The online news portal of TV5
(UPDATE 3 - 2:54 p.m.) MANILA, Philippines - An arrest warrant was served on the ailing former Senate president Jovito Salonga on Monday morning in connection with the sale and construction of a Tagaytay property that went awry.
Judge Danilo Buemio of the Pasig City Regional Trial Court-Branch 125 issued the warrant for Salonga's arrest that stemmed from estafa charges filed against him by a certain physician named Restituto Buenviaje.
Buenviaje filed the charges against Salonga and other respondents for the alleged sale of a condo unit in Tagaytay that remainained unfinished.
The warrant was served at the former Senate president's home on Acacia Street in Valle Verde Subdivision in Pasig City. But Salonga was too ill and did not go with authorities. Instead, his son, Esteban "Steve" Salonga, went with authorities and requested the clerk of court that the sheriff report to the judge the condition of the elder Salonga who could no longer stand up and think clearly.
Former senator Rene Saguisag, nephew of Salonga, was neither aware of the latter's arrest nor the sale of the Tagaytay property.
He told InterAksyon.com Monday afternoon that Salonga, a stalwart of the Liberal Party, who is turning 92 this June was very weak. "Parang gulay na yata s'ya for more than a year."
In a separate interview with InterAksyon.com the same day, Salonga's son and co-accused Steve, cleared the name of his father and dismissed the case as a "nuisance suit."
Steve said the dispute was not between the former Senate president and Buenviaje but between the physician and Jebson Holdings Corp., the developer of the 2,395 square-meter Tagaytay property.
Steve said that while his father owns the landholding in Tagaytay, the transaction was between Jebson and Buenviaje who reportedly advanced P2 million to the developer for the construction of the condominium.
However, Steve claimed that Jebson had failed to finish the construction of the condo unit and did not also report to Jovito that he had received money from Buenviaje. Jebson even borrowed P7 million from Jovito but failed to pay the former Senate president, according to Steve.

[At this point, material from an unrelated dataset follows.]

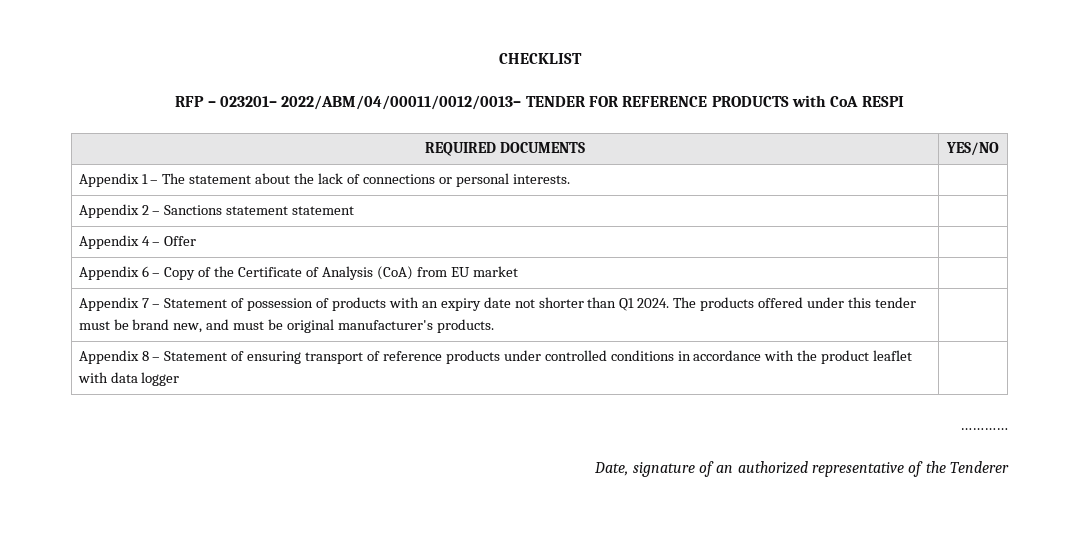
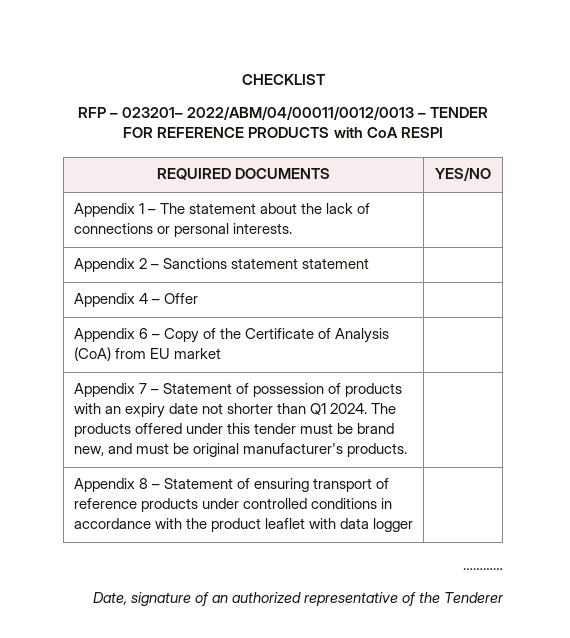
- RFP – 023201– 2022/ABM/04/00011/0012/0013– TENDER FOR REFERENCE PRODUCTS with CoA RESPI
+ RFP – 023201– 2022/ABM/04/00011/0012/0013 – TENDER FOR REFERENCE PRODUCTS with CoA RESPI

He said that in an earlier case, Jebson was held liable by the Housing and Land Use Regulatory Board after he defaulted on his construction-related projects.
Steve said Buenviaje already lost in a civil case but "revived the same facts and made it appear that he was fooled by Jebson in collusion with my father."
Salonga's son surmised that because Buenviaje could not go after Jebson, he decided to revive the case to humiliate Jovito and force him to pay in behalf of the developer.
"Ang gusto niya siguro, i-blackmail na lang kami, na mapahiya para magbayad na lang kami [Maybe he wanted to blackmail and humiliate us so we would be forced to pay him]," said Steve.
Steve said his father could neither post bail nor stand trial because he is suffering from Alzheimer's disease and dementia. He said the case against the former Senate president should be dismissed.
"Di na s'ya makabangon, may mga nakakabit na tubo [He could no longer get up, there are tubes attached to his body]," Steve said of his father.
It was in 2008 when Salonga started suffering from Alzheimer's disease and dementia. His condition got worse after his wife died in April 2010, according to Steve.
"Nagpaalam na siya sa amin when Mom passed away...Malakas pa ang katawan n'ya noon pero later on ang isip n'ya nagpa-alam na [He bade goodbye to us when Mom passed away....He was still physically strong at the time but later on his mind no longer functioned.]